L’Isola è terra di solitudine, senza l’alibi delle terre promesse, senza l’illusione delle chiare acque delle oasi, i vulcani sono spenti, esausti di storia, gli animali estinti, se non fosse per qualche orgogliosa razza di formiche verdi sempre in guerra, gli alberi spariti, gli uomini affogati in mare, cannibali, infine suicidi.

L’uomo è solo. L’uomo è l’ultimo uomo, di quella terra e di se stesso.

Il cofano delle cianfrusaglie trascinato all’ombra del gigante di pietra, l’uomo siede e riposa. Le facce di tufo nero rimaste guardiane dei secoli sono allineate tutte a una latitudine segreta, una disciplina cosmica di obbedienza, di devozione, ma quel mistero non tocca l’uomo. Non quello.

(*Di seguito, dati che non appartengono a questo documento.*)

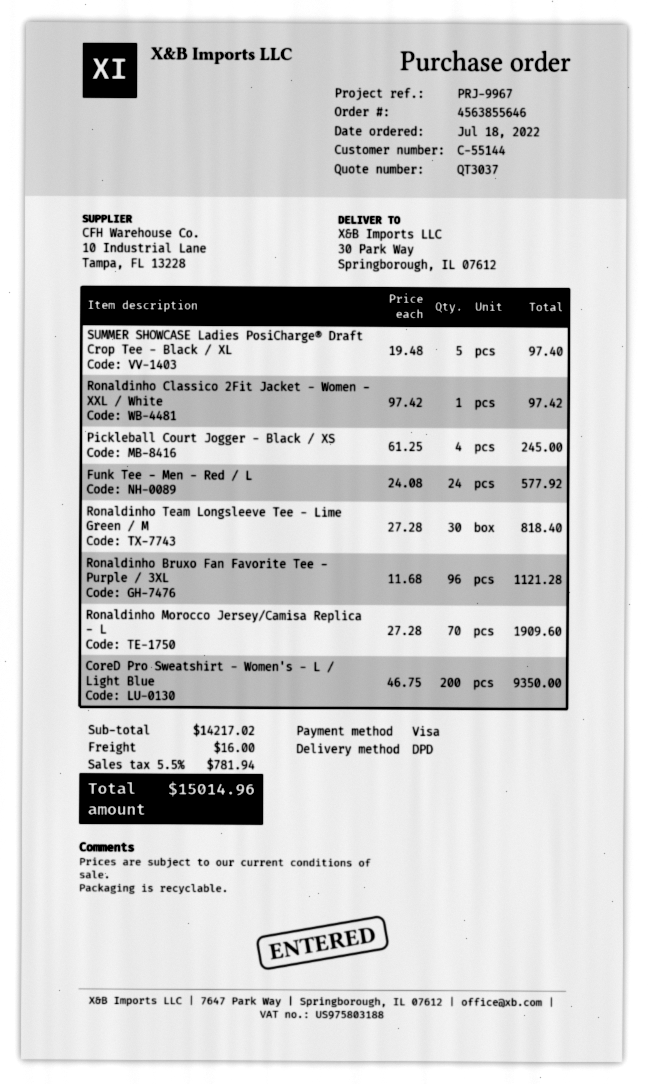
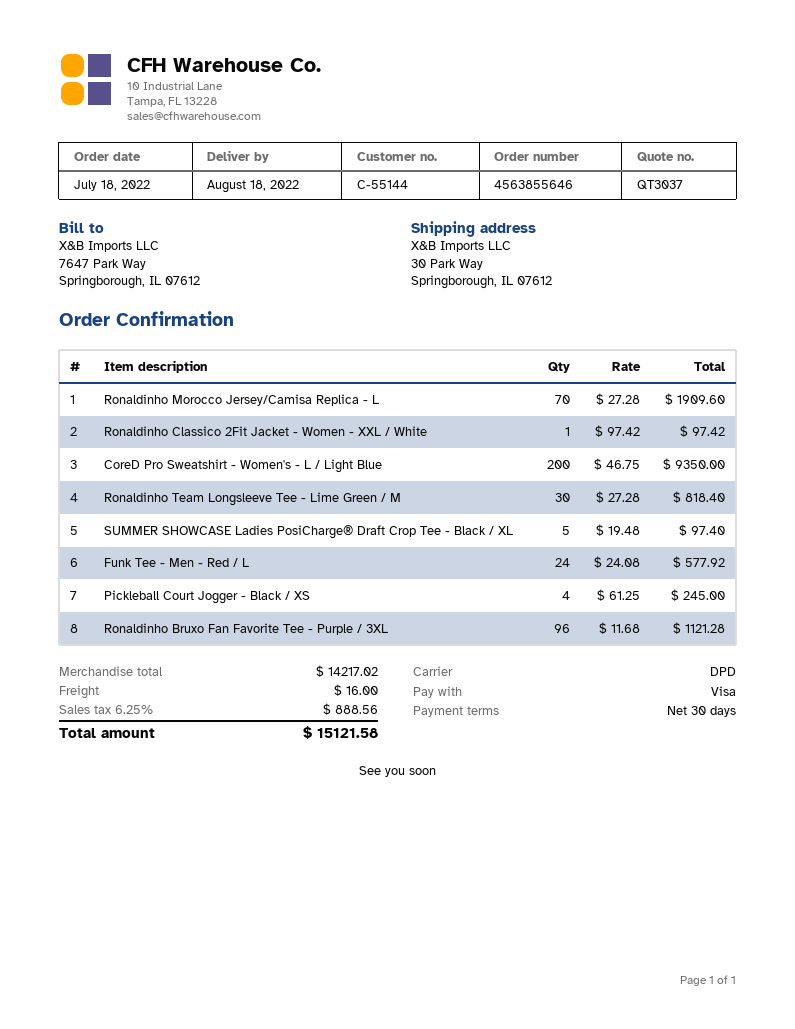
tax: 5.5% = 781.94 -> 6.25% = 888.56
total: 15014.96 -> 15121.58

Una, solo una lo interessa. Sapeva di quell’unica eccezione. Una sola si staglia nell’aria di vetro, di traverso alle altre, a sfidare, interrompere la legge, a guardare un orizzonte altro.

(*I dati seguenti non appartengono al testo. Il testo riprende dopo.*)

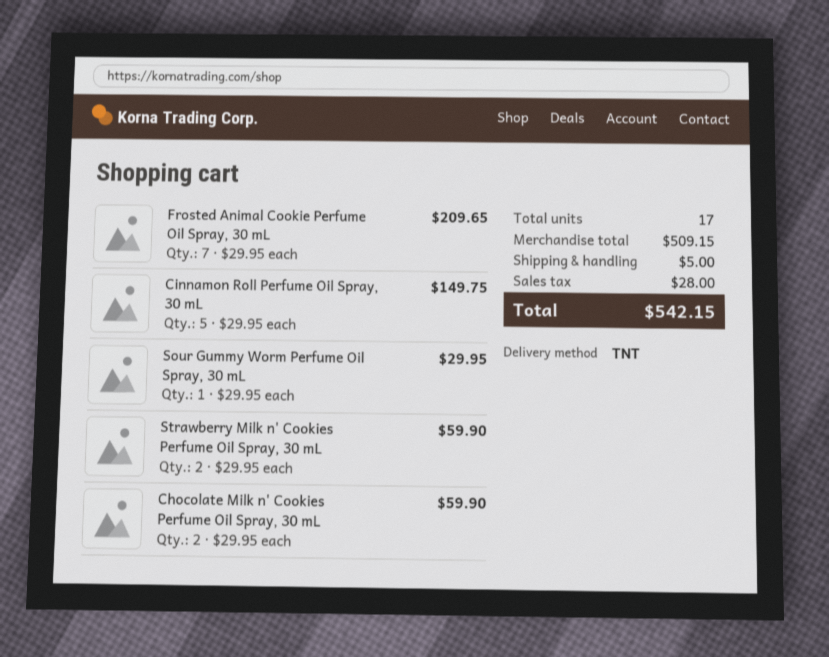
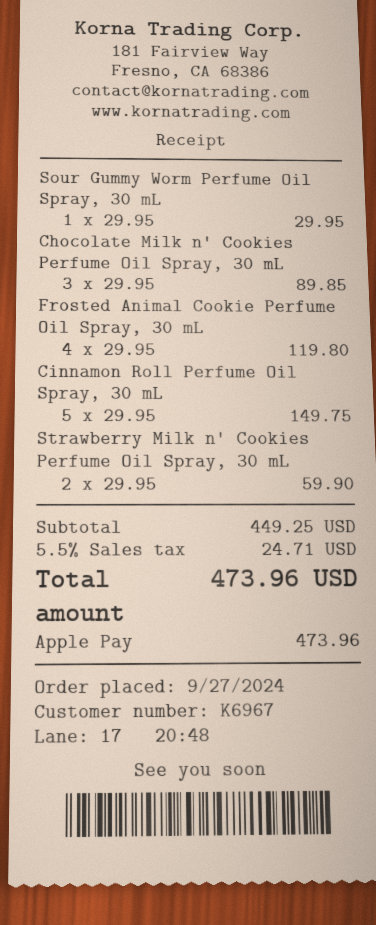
Frosted Animal Cookie Perfume Oil Spray, 30 mL: 7 x 29.95 = 209.65 -> 4 x 29.95 = 119.80
Chocolate Milk n' Cookies Perfume Oil Spray, 30 mL: 2 x 29.95 = 59.90 -> 3 x 29.95 = 89.85
subtotal: 509.15 -> 449.25
shipping: 5.00 -> none
tax: 28.00 -> 24.71
total: 542.15 -> 473.96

La raggiunge, poco lontano, fissa lo sguardo  all’orizzonte vuoto del mare, sperando in una rivelazione, nell’intuizione del segreto. Nulla. Se il segreto esisteva, pensa, ora non è più il tempo.

L’uomo osserva ancora a lungo quella pietra posata di sbieco, pensa alla solitudine dentro alla solitudine, alla incomprensibilità, alla unicità, pensa alla ostinata diversità incarnata in quella pietra.

Poi si siede a terra accanto al cofano, lo apre, guarda. Bottiglie verdi, minuscole, numerose, fogli di carta sporchi di parole, cianfrusaglie di vita.

L’uomo attua un rituale prevedibile, sfiora con le dita e il ricordo due fogli carichi di storie, li piega, li infila in una delle bottiglie che poi sigilla con cura, infine si avvia verso la riva spumosa dell’Isola.

-Sarebbe tutto così semplice- è il pensiero dell’uomo, mentre si inarca, tende i muscoli e il braccio all’indietro, mentre il pensiero disegna la bottiglia che compie un arco nell’aria di vetro e si allontana al suo destino.

Ma l’Isola ha un’altra legge, di solitudine, disobbedienza, di razze estinte, di silenzio. Con la coda dell’occhio l’uomo si accorge ancora del monito di quell’unica pietra di traverso, incomprensibile, perfetta. E il gesto si smorza, di una volontà che cede e un’altra che prende il sopravvento.

L’uomo torna alla base del gigante di pietra, fa una buca profonda con le mani, depone la bottiglia, la ricopre con la terra necessaria a dimenticarla. Infine si siede a terra, a guardare verso il mare, il cielo vuoto, ad ascoltare il silenzio, di spalle al gigante traverso.

L’uomo pensa che la vecchia pietra sorrida, ora, di qualcosa che non è dato sapere.